**WHAT THE EXERCISE ASKS**: Return all lines of the records that contain the word "family".

[Stored data]
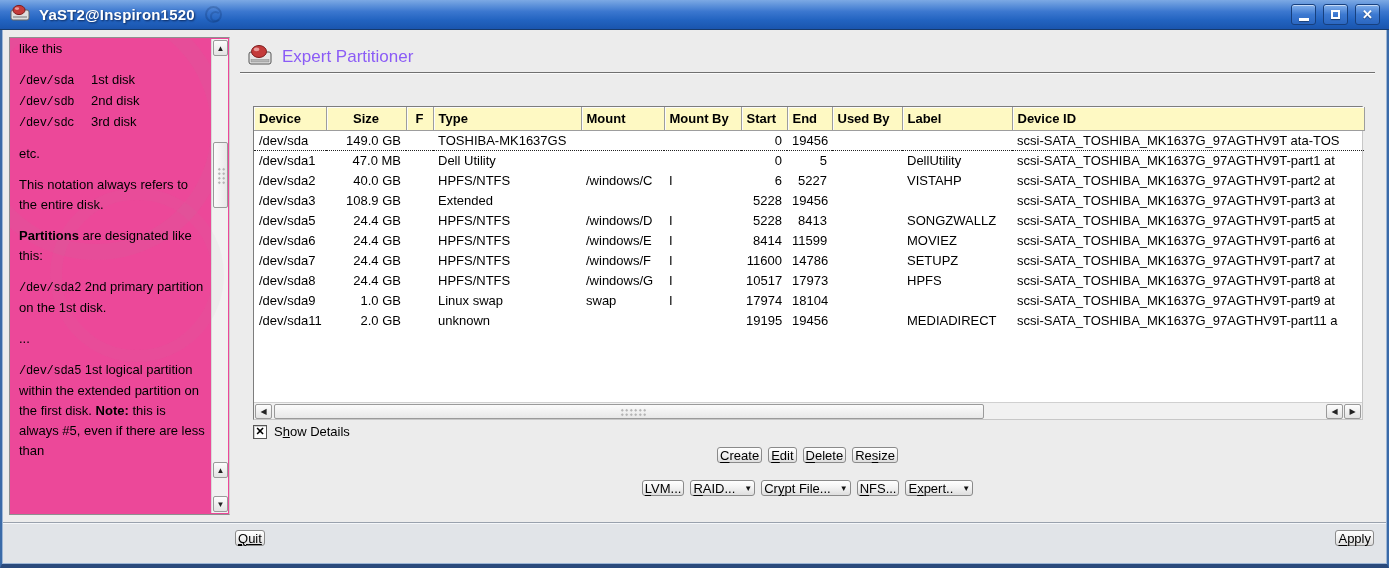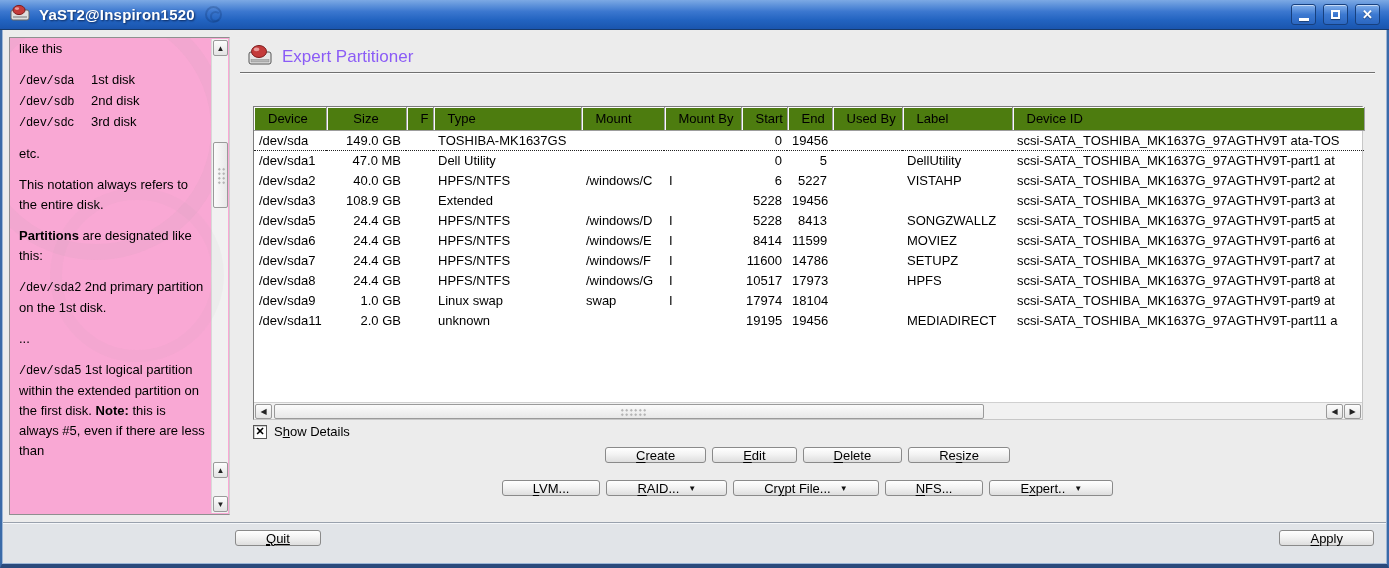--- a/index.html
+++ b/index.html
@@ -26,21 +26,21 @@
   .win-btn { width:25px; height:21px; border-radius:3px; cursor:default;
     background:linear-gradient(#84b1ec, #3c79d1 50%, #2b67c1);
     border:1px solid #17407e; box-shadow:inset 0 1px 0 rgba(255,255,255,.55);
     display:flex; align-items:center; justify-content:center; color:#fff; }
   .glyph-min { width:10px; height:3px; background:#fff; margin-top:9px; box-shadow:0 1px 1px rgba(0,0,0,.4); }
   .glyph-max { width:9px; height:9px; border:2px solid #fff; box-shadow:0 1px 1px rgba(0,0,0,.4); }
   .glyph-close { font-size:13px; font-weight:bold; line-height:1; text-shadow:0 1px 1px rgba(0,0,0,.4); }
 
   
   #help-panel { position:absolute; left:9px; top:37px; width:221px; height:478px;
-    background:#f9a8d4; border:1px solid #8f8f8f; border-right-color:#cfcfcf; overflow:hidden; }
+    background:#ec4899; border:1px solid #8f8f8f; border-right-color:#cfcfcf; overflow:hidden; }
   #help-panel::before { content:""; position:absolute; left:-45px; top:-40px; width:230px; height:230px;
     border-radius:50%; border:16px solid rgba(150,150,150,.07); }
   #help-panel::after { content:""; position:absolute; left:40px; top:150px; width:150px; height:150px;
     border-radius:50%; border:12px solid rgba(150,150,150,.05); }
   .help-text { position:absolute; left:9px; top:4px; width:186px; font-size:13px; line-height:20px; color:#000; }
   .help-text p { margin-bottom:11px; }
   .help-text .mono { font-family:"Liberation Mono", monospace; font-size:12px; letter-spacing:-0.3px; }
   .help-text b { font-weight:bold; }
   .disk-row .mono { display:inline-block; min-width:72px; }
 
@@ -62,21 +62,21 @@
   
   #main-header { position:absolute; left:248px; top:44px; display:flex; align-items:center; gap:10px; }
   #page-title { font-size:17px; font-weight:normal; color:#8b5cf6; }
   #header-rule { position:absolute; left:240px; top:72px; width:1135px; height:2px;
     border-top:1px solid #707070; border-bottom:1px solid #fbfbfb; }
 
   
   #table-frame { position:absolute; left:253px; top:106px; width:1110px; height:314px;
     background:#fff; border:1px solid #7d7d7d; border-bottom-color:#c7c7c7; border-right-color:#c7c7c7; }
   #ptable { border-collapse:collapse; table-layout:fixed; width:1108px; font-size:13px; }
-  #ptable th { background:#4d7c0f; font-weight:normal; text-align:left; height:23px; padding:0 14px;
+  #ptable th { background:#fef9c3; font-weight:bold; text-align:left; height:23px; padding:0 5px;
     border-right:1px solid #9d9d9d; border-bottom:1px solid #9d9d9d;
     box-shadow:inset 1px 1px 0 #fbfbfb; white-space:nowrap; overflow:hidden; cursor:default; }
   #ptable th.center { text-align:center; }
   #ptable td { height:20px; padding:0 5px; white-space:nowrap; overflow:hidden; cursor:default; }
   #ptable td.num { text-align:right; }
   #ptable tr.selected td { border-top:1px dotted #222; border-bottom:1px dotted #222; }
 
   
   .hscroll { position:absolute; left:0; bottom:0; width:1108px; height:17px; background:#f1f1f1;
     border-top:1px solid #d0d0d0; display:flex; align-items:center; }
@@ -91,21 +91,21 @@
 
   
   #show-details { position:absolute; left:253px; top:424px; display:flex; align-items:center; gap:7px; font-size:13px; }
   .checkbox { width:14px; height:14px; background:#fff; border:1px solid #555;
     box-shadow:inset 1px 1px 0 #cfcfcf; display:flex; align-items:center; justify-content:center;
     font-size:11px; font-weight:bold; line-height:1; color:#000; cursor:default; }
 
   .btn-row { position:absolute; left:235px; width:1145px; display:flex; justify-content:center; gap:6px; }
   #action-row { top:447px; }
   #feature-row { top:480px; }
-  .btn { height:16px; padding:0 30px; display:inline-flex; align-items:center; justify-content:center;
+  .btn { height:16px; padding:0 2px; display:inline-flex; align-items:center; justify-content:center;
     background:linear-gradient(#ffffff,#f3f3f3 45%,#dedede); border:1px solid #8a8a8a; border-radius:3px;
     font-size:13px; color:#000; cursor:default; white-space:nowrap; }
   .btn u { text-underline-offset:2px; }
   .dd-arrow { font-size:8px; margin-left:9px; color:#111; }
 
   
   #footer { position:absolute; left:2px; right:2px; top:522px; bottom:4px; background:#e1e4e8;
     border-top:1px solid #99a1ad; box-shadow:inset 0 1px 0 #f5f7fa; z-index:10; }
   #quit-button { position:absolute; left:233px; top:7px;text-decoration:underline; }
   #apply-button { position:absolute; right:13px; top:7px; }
---
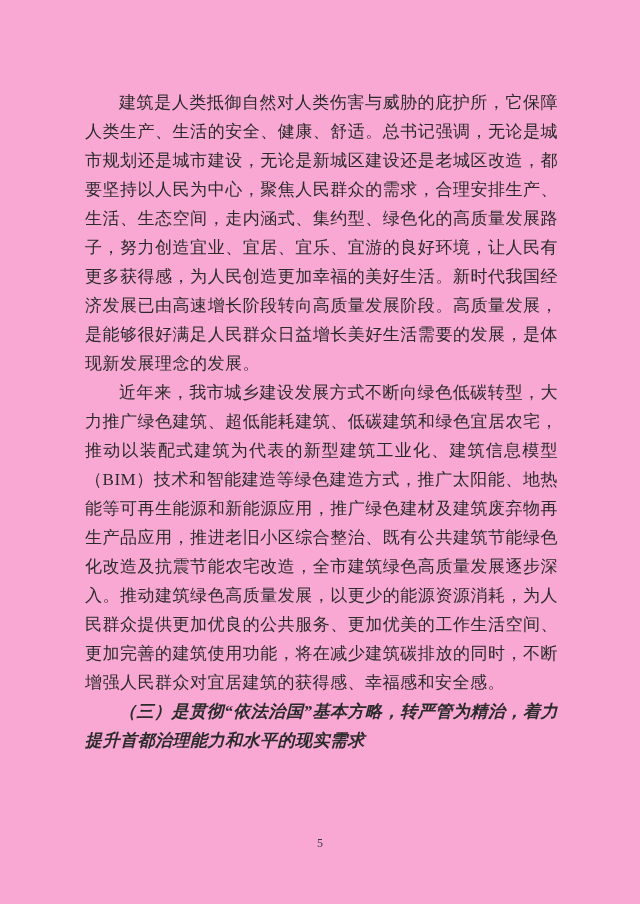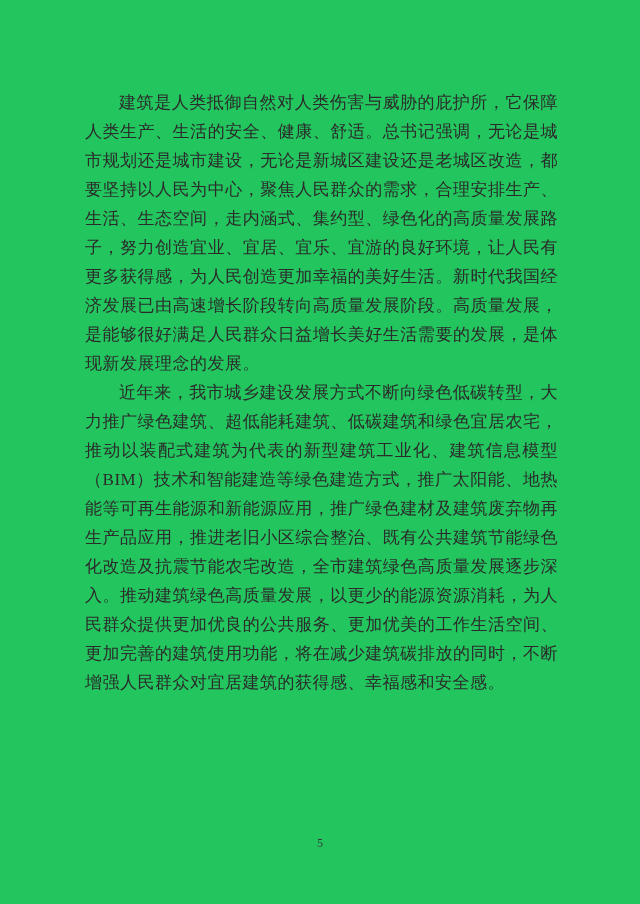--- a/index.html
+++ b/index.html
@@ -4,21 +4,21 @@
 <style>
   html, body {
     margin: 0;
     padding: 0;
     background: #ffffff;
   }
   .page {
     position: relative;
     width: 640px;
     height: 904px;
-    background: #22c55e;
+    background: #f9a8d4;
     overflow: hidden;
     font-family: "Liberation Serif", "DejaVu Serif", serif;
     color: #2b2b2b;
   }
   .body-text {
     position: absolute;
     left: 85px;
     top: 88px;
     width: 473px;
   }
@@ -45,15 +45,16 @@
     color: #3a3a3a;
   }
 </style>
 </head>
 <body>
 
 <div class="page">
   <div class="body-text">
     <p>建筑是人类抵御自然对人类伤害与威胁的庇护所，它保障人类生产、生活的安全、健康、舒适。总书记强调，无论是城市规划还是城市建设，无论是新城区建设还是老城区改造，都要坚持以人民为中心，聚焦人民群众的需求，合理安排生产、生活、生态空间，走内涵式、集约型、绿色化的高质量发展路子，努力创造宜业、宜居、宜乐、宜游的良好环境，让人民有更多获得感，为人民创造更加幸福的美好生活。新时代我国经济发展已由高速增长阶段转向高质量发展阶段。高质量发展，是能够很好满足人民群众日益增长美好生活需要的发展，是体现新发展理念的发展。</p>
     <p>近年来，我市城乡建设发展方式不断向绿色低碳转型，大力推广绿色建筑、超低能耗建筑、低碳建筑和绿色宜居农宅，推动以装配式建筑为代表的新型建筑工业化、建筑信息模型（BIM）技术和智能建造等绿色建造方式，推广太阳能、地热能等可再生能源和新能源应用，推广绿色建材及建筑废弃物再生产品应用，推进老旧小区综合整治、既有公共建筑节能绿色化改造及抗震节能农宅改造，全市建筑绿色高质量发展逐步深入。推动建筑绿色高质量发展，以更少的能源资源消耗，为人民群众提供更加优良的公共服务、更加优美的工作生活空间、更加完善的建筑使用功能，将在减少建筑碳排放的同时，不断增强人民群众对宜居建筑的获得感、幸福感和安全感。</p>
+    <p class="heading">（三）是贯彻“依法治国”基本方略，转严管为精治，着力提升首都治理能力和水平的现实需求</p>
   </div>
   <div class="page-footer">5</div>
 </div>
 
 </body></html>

**OUTPUT FOR THIS TASK**:
   .help-text .mono { font-family:"Liberation Mono", monospace; font-size:12px; letter-spacing:-0.3px; }
     font-family: "Liberation Serif", "DejaVu Serif", serif;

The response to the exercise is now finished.